▸ Exercise data:

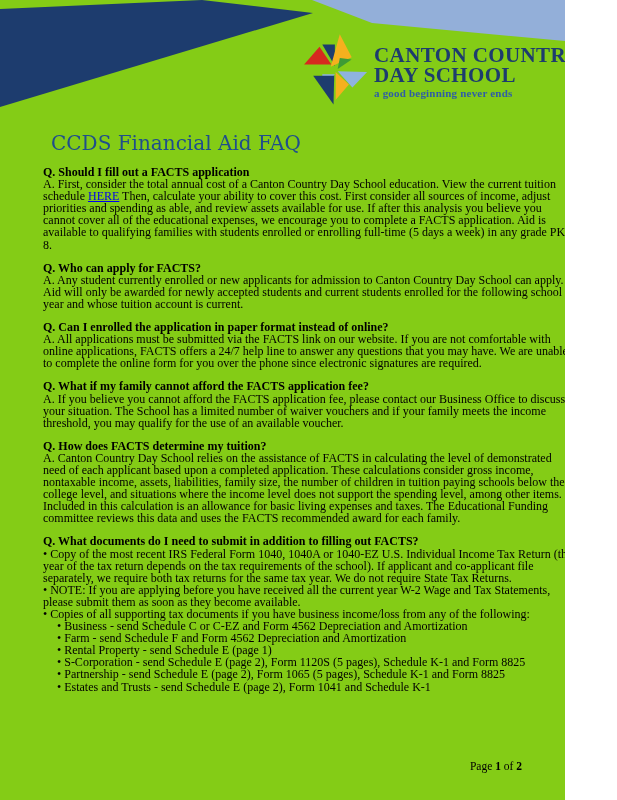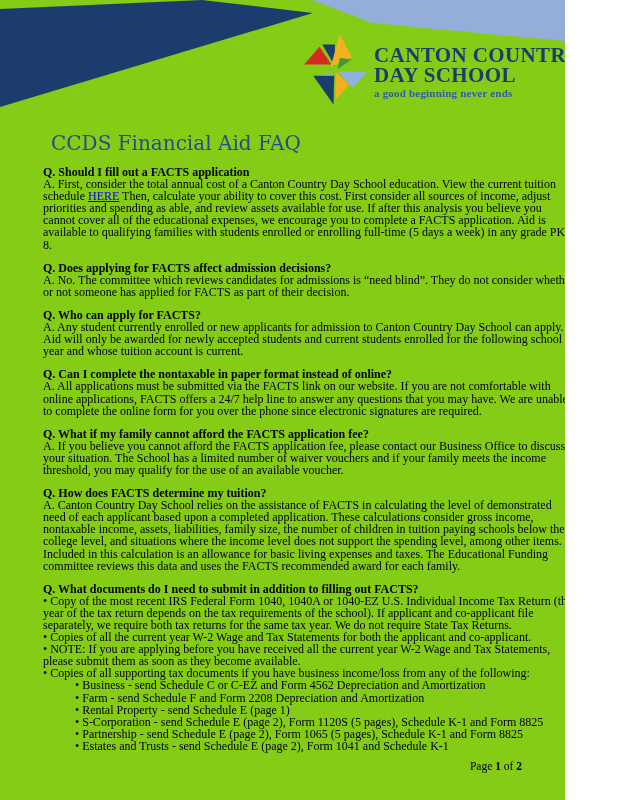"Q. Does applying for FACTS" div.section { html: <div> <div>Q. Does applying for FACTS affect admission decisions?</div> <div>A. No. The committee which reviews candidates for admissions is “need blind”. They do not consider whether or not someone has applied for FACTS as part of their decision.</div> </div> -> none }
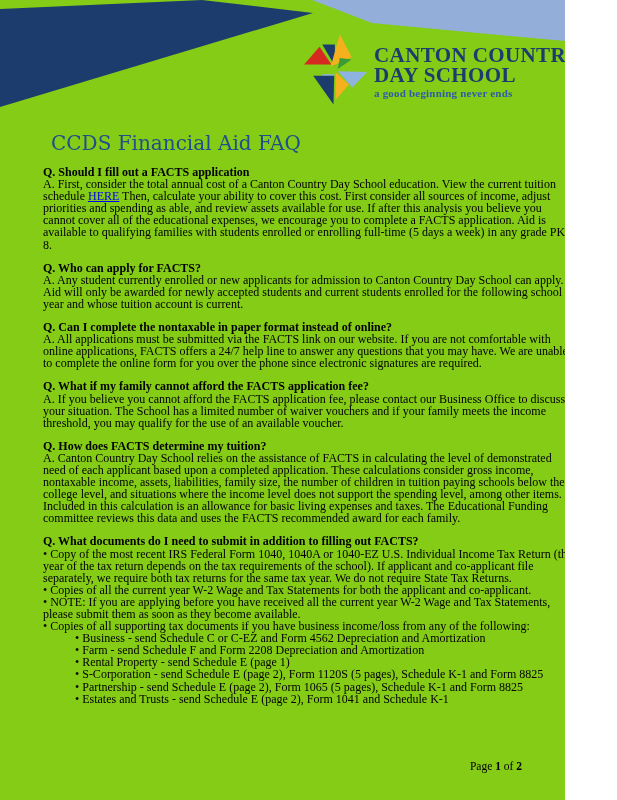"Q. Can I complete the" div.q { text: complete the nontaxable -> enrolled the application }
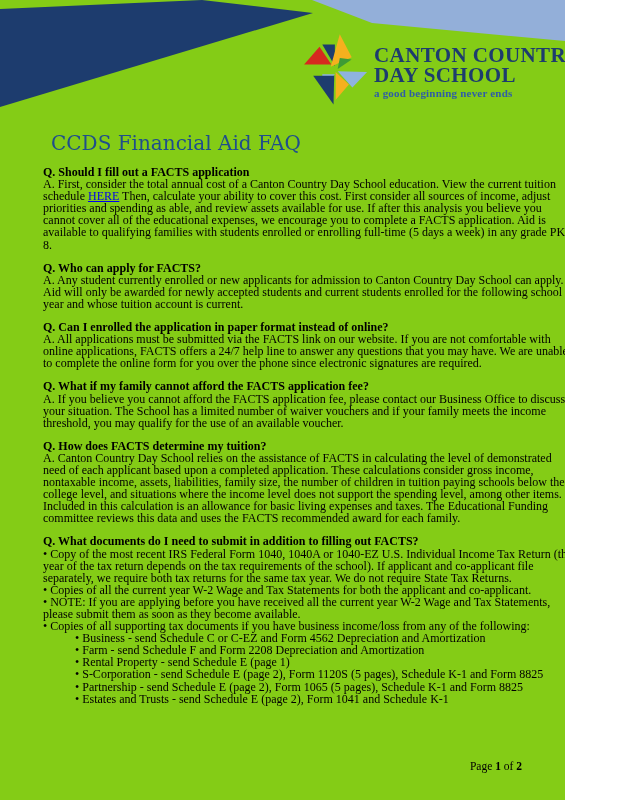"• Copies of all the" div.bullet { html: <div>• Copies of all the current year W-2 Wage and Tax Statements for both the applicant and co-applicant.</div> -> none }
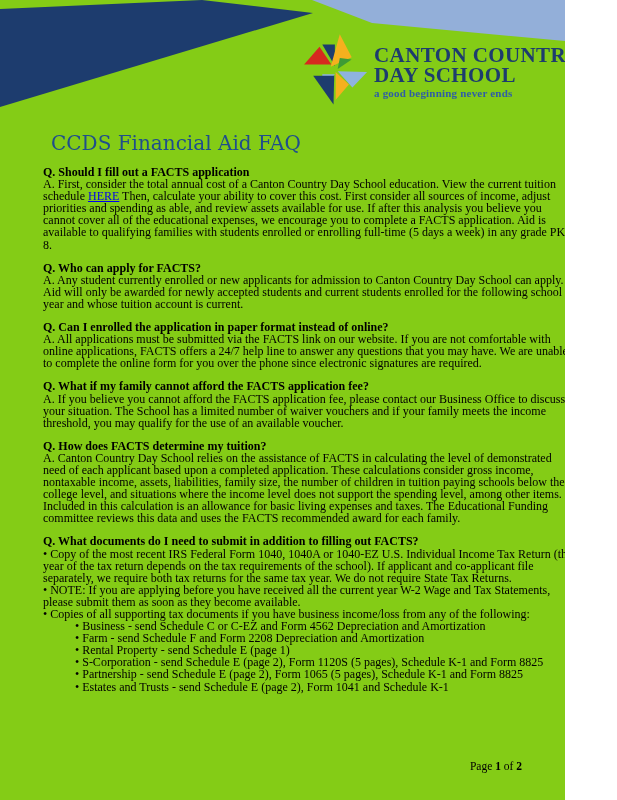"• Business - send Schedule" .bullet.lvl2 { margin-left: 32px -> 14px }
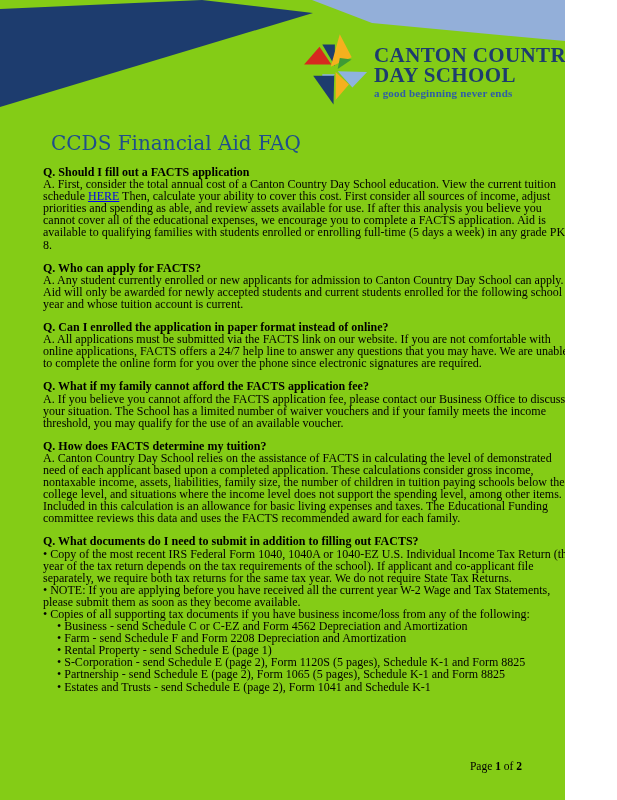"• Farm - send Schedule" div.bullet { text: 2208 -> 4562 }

▸ Task statement: Could you repeat all of the data exactly, minus the pictures?

▸ Task response:
"Q. Does applying for FACTS" div.section { html: <div> <div>Q. Does applying for FACTS affect admission decisions?</div> <div>A. No. The committee which reviews candidates for admissions is “need blind”. They do not consider whether or not someone has applied for FACTS as part of their decision.</div> </div> -> none }
"Q. Can I complete the" div.q { text: complete the nontaxable -> enrolled the application }
"• Copies of all the" div.bullet { html: <div>• Copies of all the current year W-2 Wage and Tax Statements for both the applicant and co-applicant.</div> -> none }
"• Business - send Schedule" .bullet.lvl2 { margin-left: 32px -> 14px }
"• Farm - send Schedule" div.bullet { text: 2208 -> 4562 }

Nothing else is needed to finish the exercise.